> **Records for processing**
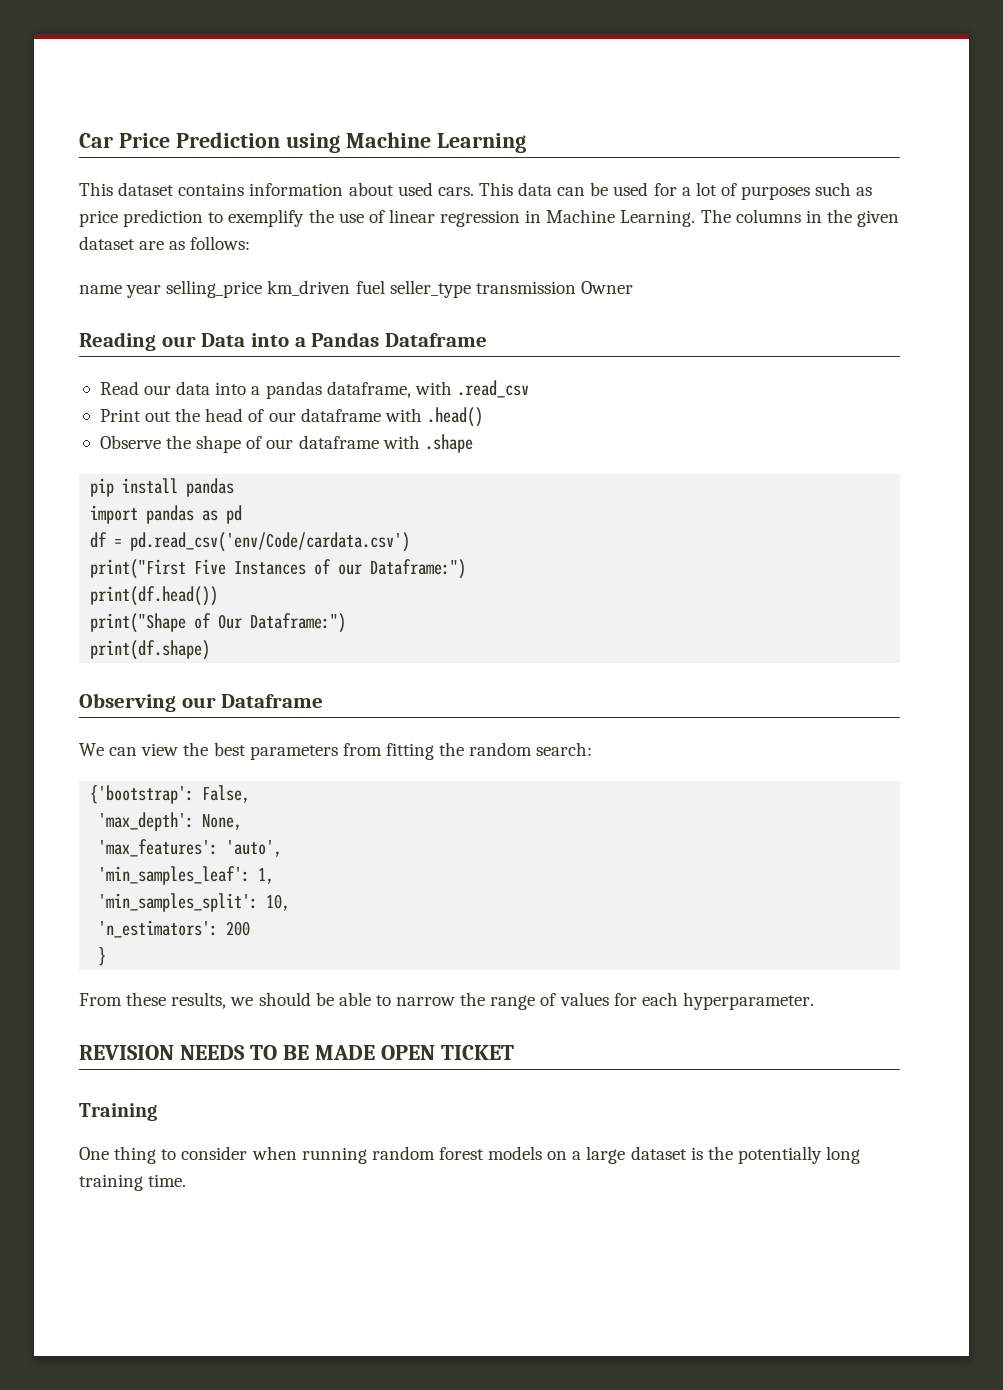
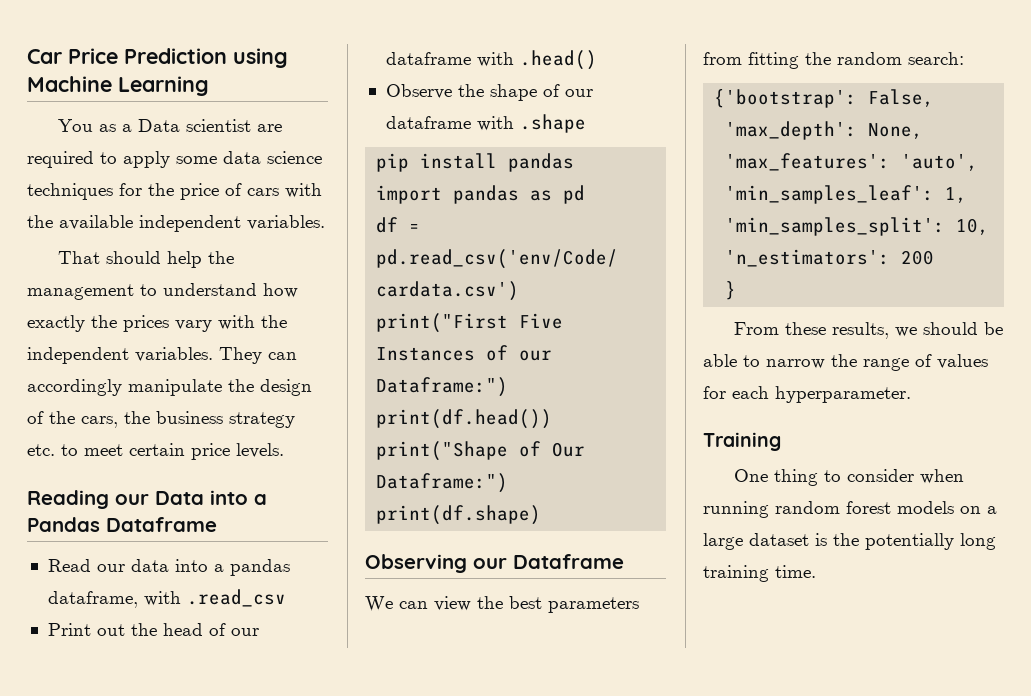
- This dataset contains information about used cars. This data can be used for a lot of purposes such as price prediction to exemplify the use of linear regression in Machine Learning. The columns in the given dataset are as follows:
- name year selling_price km_driven fuel seller_type transmission Owner
+ You as a Data scientist are required to apply some data science techniques for the price of cars with the available independent variables.
+ That should help the management to understand how exactly the prices vary with the independent variables. They can accordingly manipulate the design of the cars, the business strategy etc. to meet certain price levels.
- REVISION NEEDS TO BE MADE OPEN TICKET

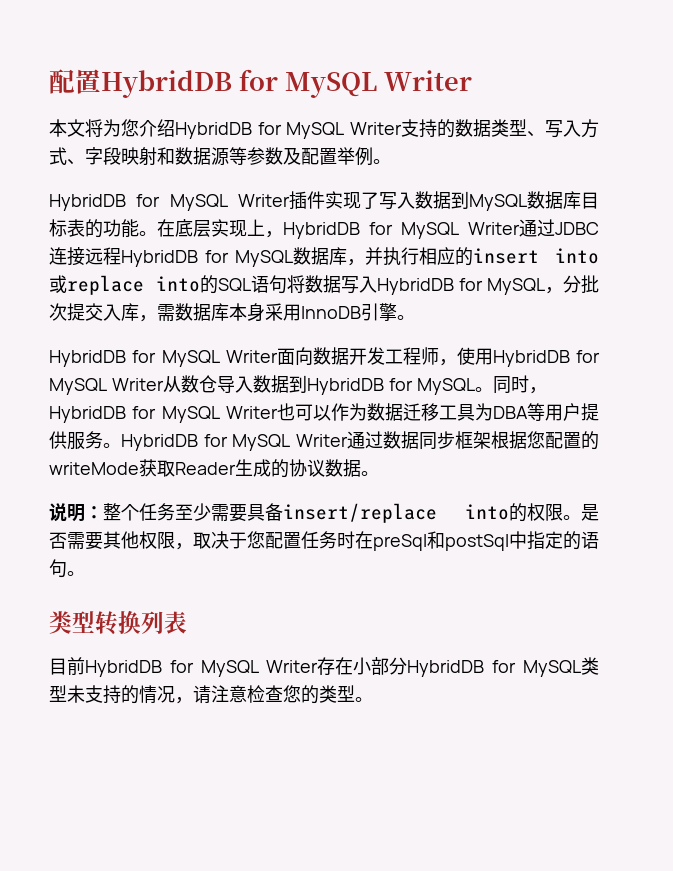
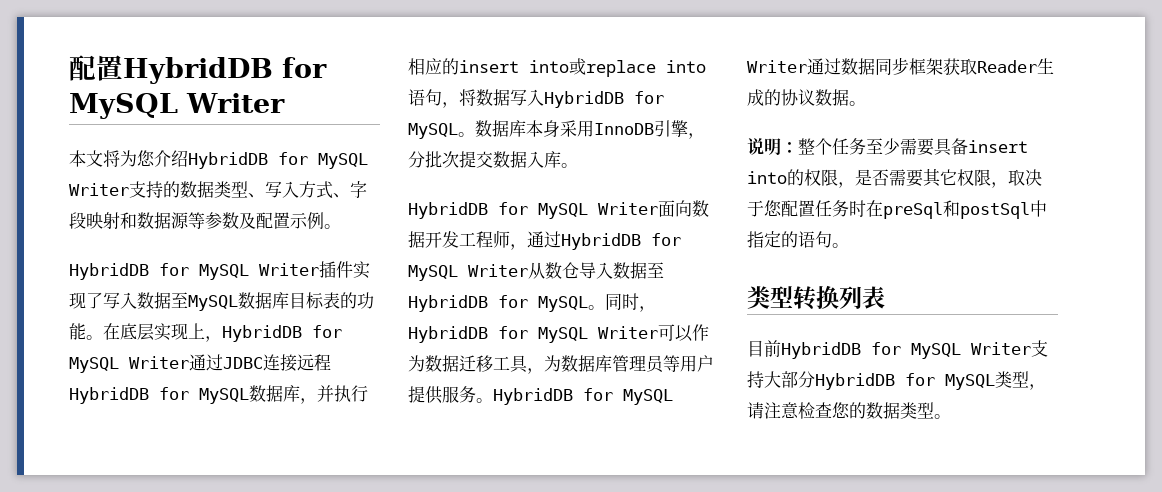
- 本文将为您介绍HybridDB for MySQL Writer支持的数据类型、写入方式、字段映射和数据源等参数及配置举例。
+ 本文将为您介绍HybridDB for MySQL Writer支持的数据类型、写入方式、字段映射和数据源等参数及配置示例。
- HybridDB for MySQL Writer插件实现了写入数据到MySQL数据库目标表的功能。
+ HybridDB for MySQL Writer插件实现了写入数据至MySQL数据库目标表的功能。
- 在底层实现上，HybridDB for MySQL Writer通过JDBC连接远程HybridDB for MySQL数据库，并执行相应的insert into或replace into的SQL语句将数据写入HybridDB for MySQL，分批次提交入库，需数据库本身采用InnoDB引擎。
+ 在底层实现上，HybridDB for MySQL Writer通过JDBC连接远程HybridDB for MySQL数据库，并执行相应的insert into或replace into语句，将数据写入HybridDB for MySQL。数据库本身采用InnoDB引擎，分批次提交数据入库。
- HybridDB for MySQL Writer面向数据开发工程师，使用HybridDB for MySQL Writer从数仓导入数据到HybridDB for MySQL。
+ HybridDB for MySQL Writer面向数据开发工程师，通过HybridDB for MySQL Writer从数仓导入数据至HybridDB for MySQL。
- 同时，HybridDB for MySQL Writer也可以作为数据迁移工具为DBA等用户提供服务。
+ 同时，HybridDB for MySQL Writer可以作为数据迁移工具，为数据库管理员等用户提供服务。
- HybridDB for MySQL Writer通过数据同步框架根据您配置的writeMode获取Reader生成的协议数据。
+ HybridDB for MySQL Writer通过数据同步框架获取Reader生成的协议数据。
- 说明：整个任务至少需要具备insert/replace into的权限。是否需要其他权限，取决于您配置任务时在preSql和postSql中指定的语句。
+ 说明：整个任务至少需要具备insert into的权限，是否需要其它权限，取决于您配置任务时在preSql和postSql中指定的语句。
- 目前HybridDB for MySQL Writer存在小部分HybridDB for MySQL类型未支持的情况，请注意检查您的类型。
+ 目前HybridDB for MySQL Writer支持大部分HybridDB for MySQL类型，请注意检查您的数据类型。

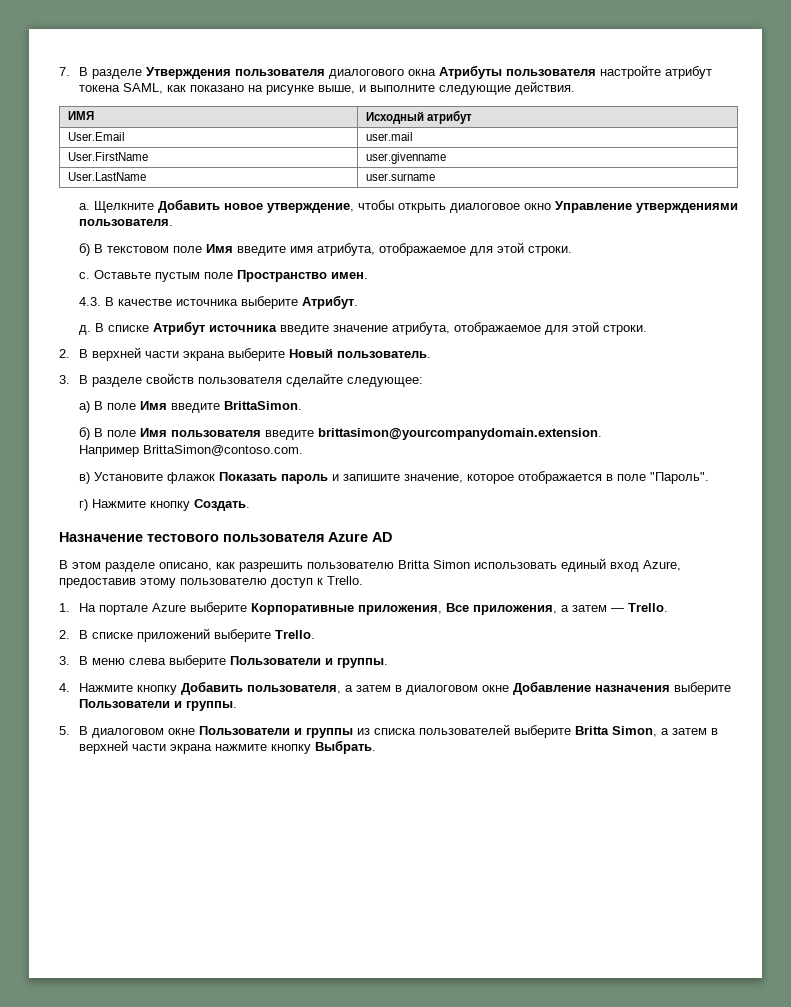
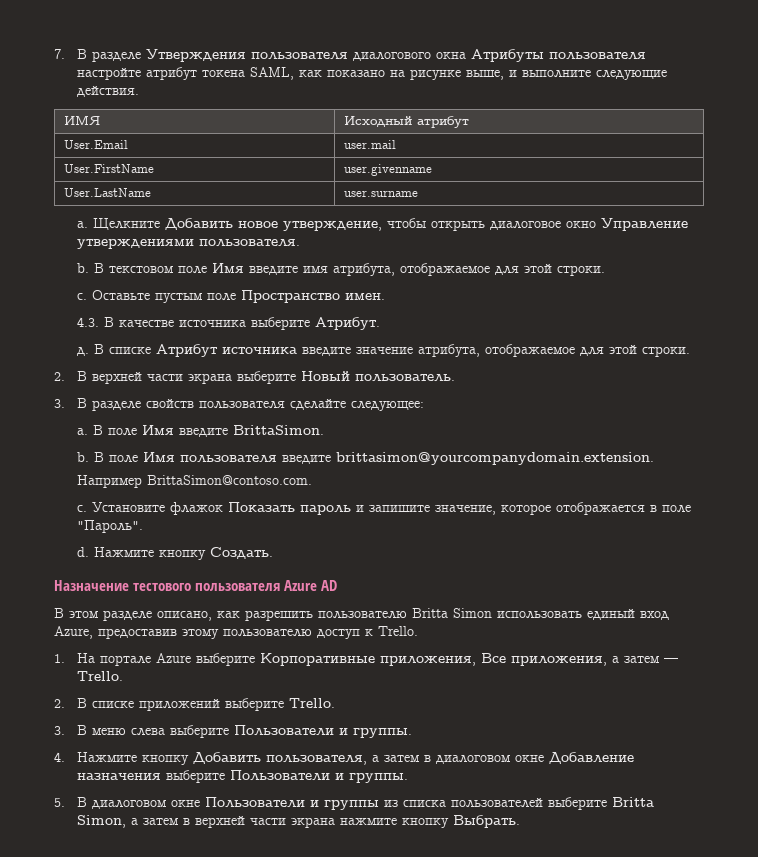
- б) В текстовом поле Имя введите имя атрибута, отображаемое для этой строки.
+ b. В текстовом поле Имя введите имя атрибута, отображаемое для этой строки.
- а) В поле Имя введите BrittaSimon.
+ а. В поле Имя введите BrittaSimon.
- б) В поле Имя пользователя введите brittasimon@yourcompanydomain.extension.
+ b. В поле Имя пользователя введите brittasimon@yourcompanydomain.extension.
- в) Установите флажок Показать пароль и запишите значение, которое отображается в поле "Пароль".
+ c. Установите флажок Показать пароль и запишите значение, которое отображается в поле "Пароль".
- г) Нажмите кнопку Создать.
+ d. Нажмите кнопку Создать.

> **Exercise prompt**
Say how many lines in the listing above include the word "取决于您配置任务时在preSql和postSql中指定的语句". Nothing but the number is needed.

> **Answer area**
2